(Before-and-after page screenshots)
-- Opening Marker --
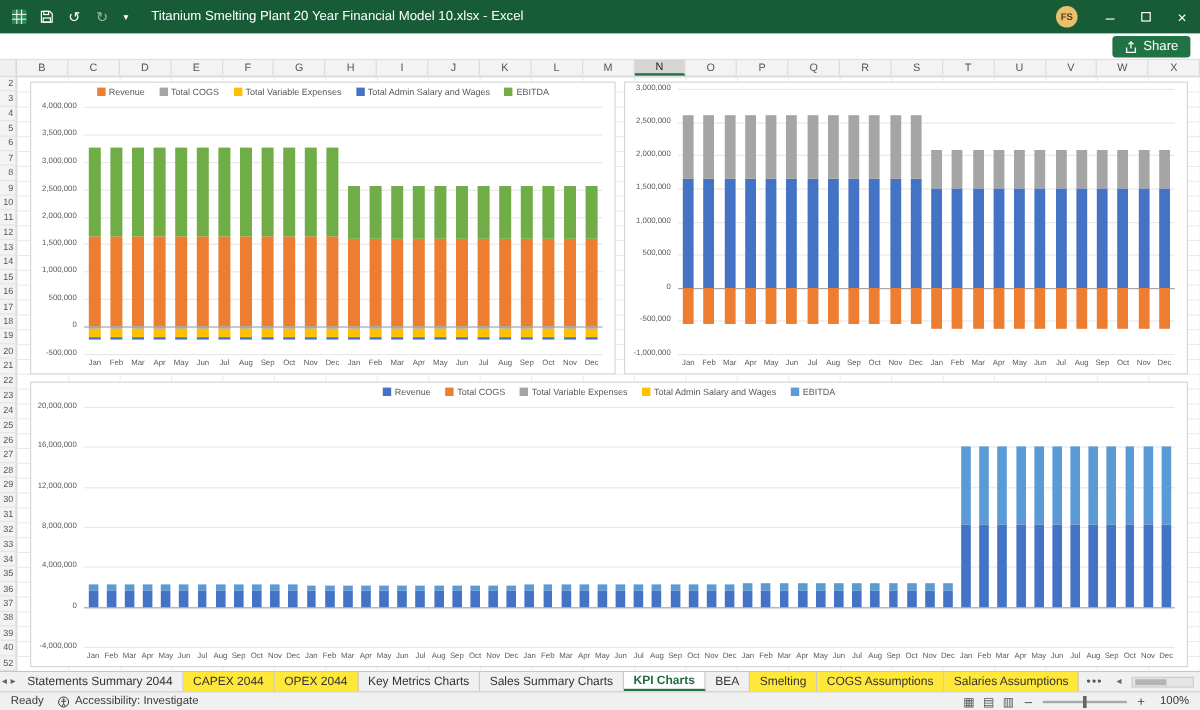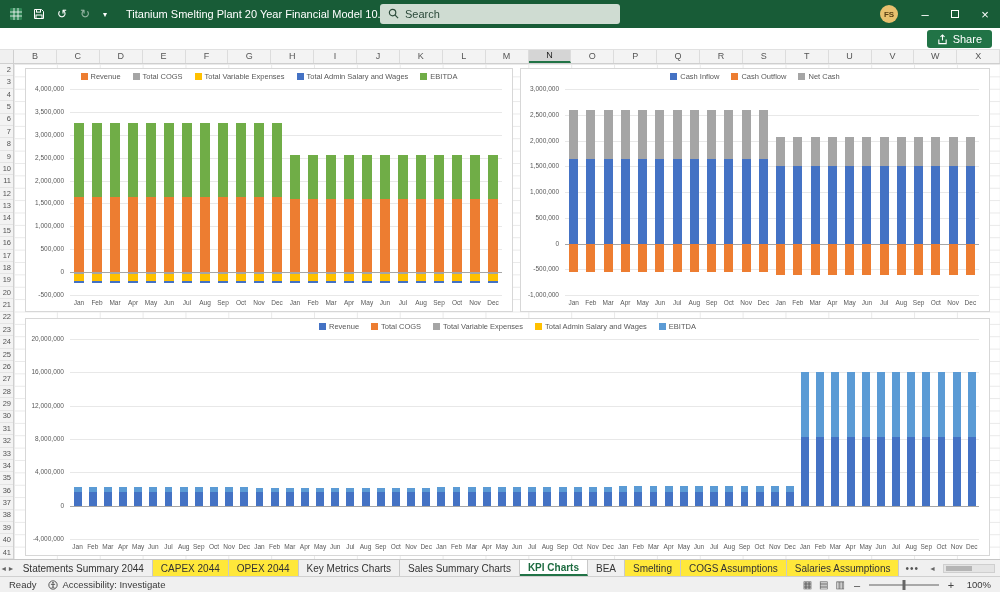--- a/index.html
+++ b/index.html
@@ -107,15 +107,6 @@
       <span class="qat-btn dim">↻</span>
       <span class="qat-btn qat-chev">▾</span>
       <span class="tb-title">Titanium Smelting Plant 20 Year Financial Model 10.xlsx - Excel</span>
-    </div>
-    <div class="tb-search">
-      <span>
-        <svg width="11" height="11" viewBox="0 0 12 12" fill="none" stroke="#2b4a3a" stroke-width="1.3">
-            <circle cx="5" cy="5" r="3.5"></circle>
-            <path d="M7.8 7.8L11 11"></path>
-          </svg>
-      </span>
-      <input type="text" placeholder="Search" style="">
     </div>
     <div class="tb-right">
       <span class="avatar">FS</span>

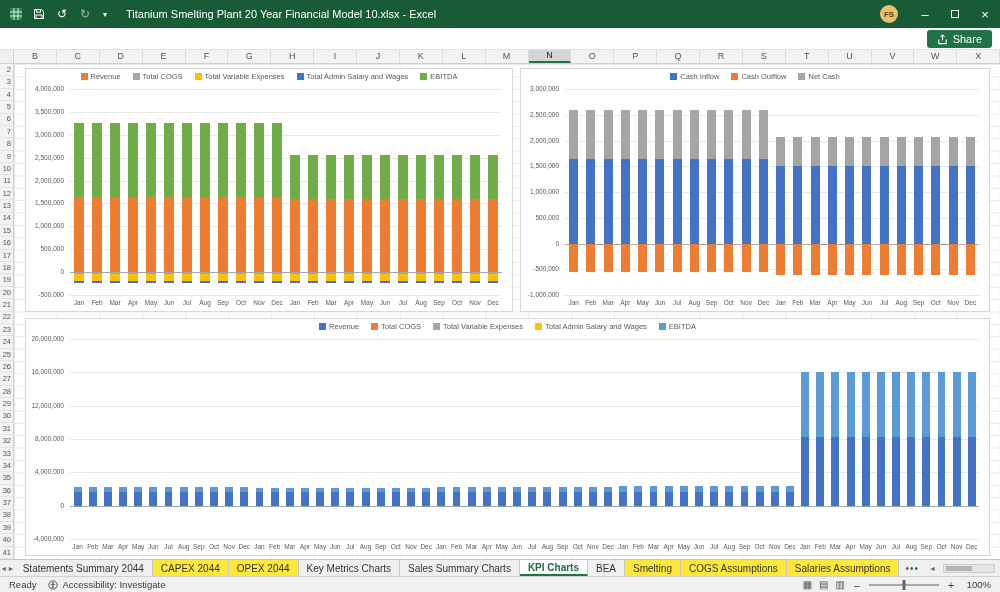--- a/index.html
+++ b/index.html
@@ -453,20 +453,6 @@
       </div>
 
       <div class="chart" style="left:506px; top:4px; width:470px; height:244px;">
-        <div class="chart-legend">
-            <span class="legend-item">
-              <span class="legend-sw" style="background: rgb(68, 114, 196);"></span>
-              <span>Cash Inflow</span>
-            </span>
-            <span class="legend-item">
-              <span class="legend-sw" style="background: rgb(237, 125, 49);"></span>
-              <span>Cash Outflow</span>
-            </span>
-            <span class="legend-item">
-              <span class="legend-sw" style="background: rgb(165, 165, 165);"></span>
-              <span>Net Cash</span>
-            </span>
-          </div>
         <div class="chart-body">
           <div class="y-labels">
               <div class="y-lab" style="top: 0%;">3,000,000</div>

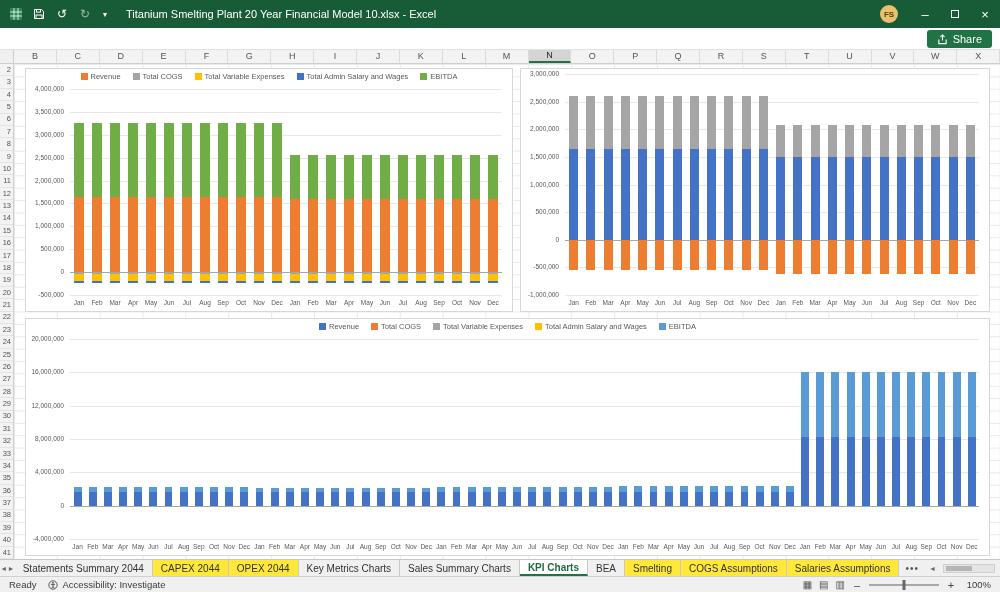--- a/index.html
+++ b/index.html
@@ -199,7 +199,7 @@
         <div class="row-h">38</div>
         <div class="row-h">39</div>
         <div class="row-h">40</div>
-        <div class="row-h">41</div>
+        <div class="row-h">52</div>
       </div>
     <div class="sheet">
-- Closing Marker --
Assignment:
Check each line of the data above for the word "width". Report how many lines have it, and nothing else.

Exercise result:
2